Birds, plants, and animals adapt to changing weather patterns, who knew?
News Release
Dramatic Links Found Between Climate Change, Elk, Plants, and Birds
Missoula, MT – Climate change in the form of reduced snowfall in mountains is causing powerful and cascading shifts in mountainous plant and bird communities through the increased ability of elk to stay at high elevations over winter and consume plants, according to a groundbreaking study in Nature Climate Change.

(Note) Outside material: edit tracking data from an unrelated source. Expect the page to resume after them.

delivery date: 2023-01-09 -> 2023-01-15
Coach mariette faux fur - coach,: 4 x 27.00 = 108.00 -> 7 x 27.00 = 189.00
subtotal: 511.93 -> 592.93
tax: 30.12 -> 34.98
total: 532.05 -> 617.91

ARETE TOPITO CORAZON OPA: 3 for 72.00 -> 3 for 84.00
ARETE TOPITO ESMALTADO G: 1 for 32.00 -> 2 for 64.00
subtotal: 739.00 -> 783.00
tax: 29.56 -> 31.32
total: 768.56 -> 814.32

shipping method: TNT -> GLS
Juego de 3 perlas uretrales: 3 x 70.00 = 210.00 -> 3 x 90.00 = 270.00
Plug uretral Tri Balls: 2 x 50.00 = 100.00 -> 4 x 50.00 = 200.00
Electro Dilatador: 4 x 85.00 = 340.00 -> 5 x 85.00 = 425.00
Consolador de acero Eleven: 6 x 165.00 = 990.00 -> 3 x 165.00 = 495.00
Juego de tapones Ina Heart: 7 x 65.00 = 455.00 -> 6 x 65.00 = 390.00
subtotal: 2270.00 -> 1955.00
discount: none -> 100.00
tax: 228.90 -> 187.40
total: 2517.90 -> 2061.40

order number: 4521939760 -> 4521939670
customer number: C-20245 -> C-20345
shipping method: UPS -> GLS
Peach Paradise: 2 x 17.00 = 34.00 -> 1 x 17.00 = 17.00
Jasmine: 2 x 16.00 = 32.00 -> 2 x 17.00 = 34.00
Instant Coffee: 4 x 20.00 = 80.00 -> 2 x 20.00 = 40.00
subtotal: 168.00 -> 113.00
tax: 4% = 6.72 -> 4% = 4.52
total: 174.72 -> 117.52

The U.S. Geological Survey and University of Montana study not only showed that the abundance of deciduous trees and their associated songbirds in mountainous Arizona have declined over the last 22 years as snowpack has declined, but it also experimentally demonstrated that declining snowfall indirectly affects plants and birds by enabling more winter browsing by elk. Increased winter browsing by elk results in trickle-down ecological effects such as lowering the quality of habitat for songbirds.
The authors, USGS Montana Cooperative Wildlife Research Unit scientist Thomas Martin and University of Montana scientist John Maron, mimicked the effects of more snow on limiting the ability of elk to browse on plants by excluding the animals from large, fenced areas. They compared bird and plant communities in these exclusion areas with nearby similar areas where elk had access, and found that, over the six years of the study, multi-decadal declines in plant and songbird populations were reversed in the areas where elk were prohibited from browsing.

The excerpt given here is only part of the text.